- **Exercise directions**
Copy every entry verbatim and skip the pictures.

- **Records from a dataset**
□ □ □ □ □

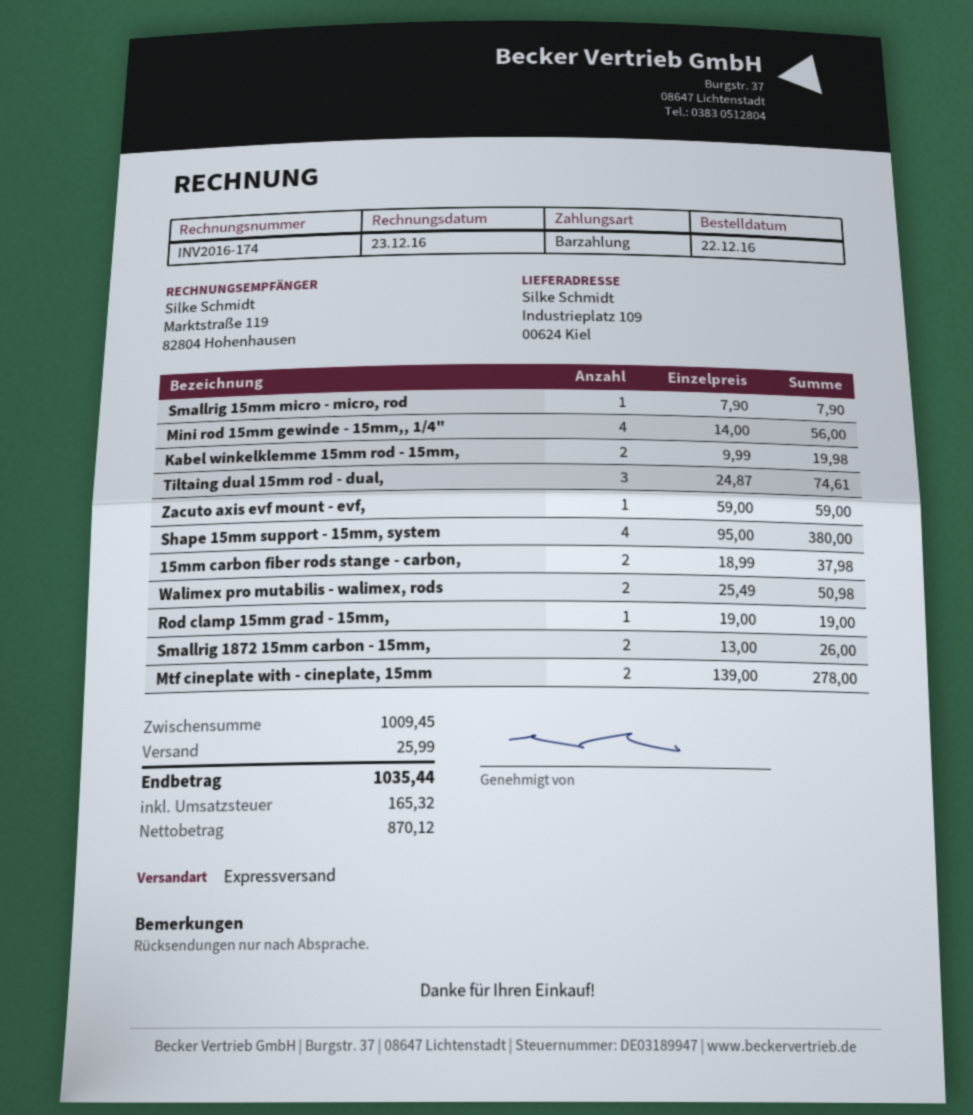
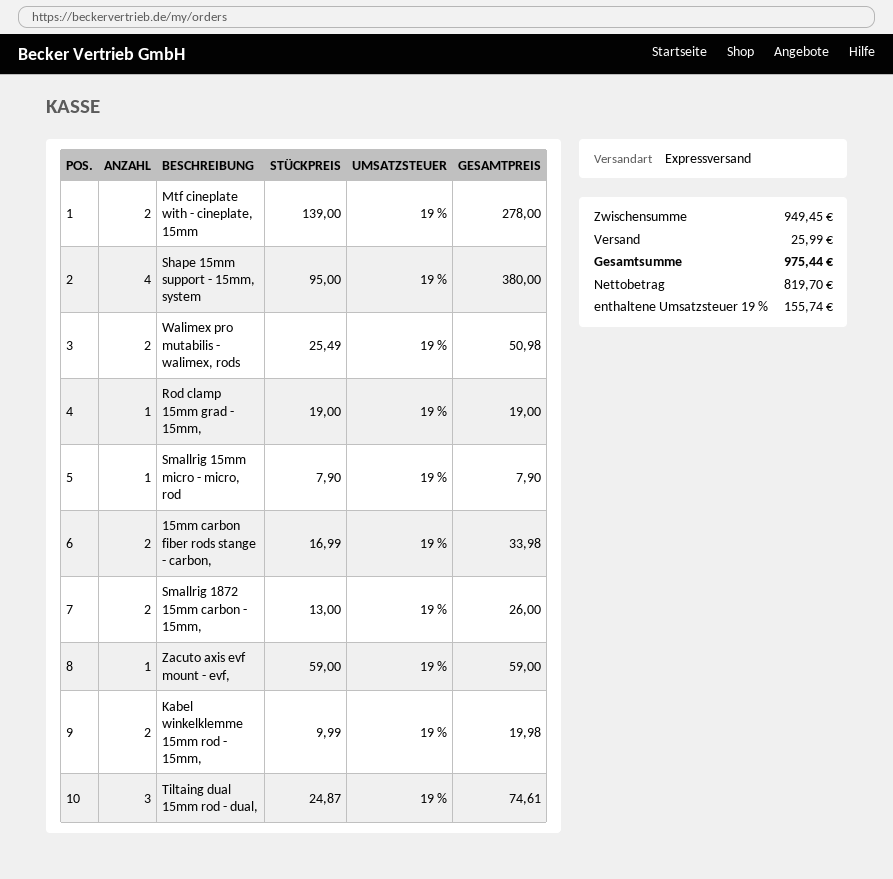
Mini rod 15mm gewinde - 15mm,, 1/4": 4 x 14.00 = 56.00 -> none
15mm carbon fiber rods stange - carbon,: 2 x 18.99 = 37.98 -> 2 x 16.99 = 33.98
subtotal: 1009.45 -> 949.45
net: 870.12 -> 819.70
tax: 165.32 -> 155.74
total: 1035.44 -> 975.44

□ □ □ □ □

- **Written solution**
Mini rod 15mm gewinde - 15mm,, 1/4": 4 x 14.00 = 56.00 -> none
15mm carbon fiber rods stange - carbon,: 2 x 18.99 = 37.98 -> 2 x 16.99 = 33.98
subtotal: 1009.45 -> 949.45
net: 870.12 -> 819.70
tax: 165.32 -> 155.74
total: 1035.44 -> 975.44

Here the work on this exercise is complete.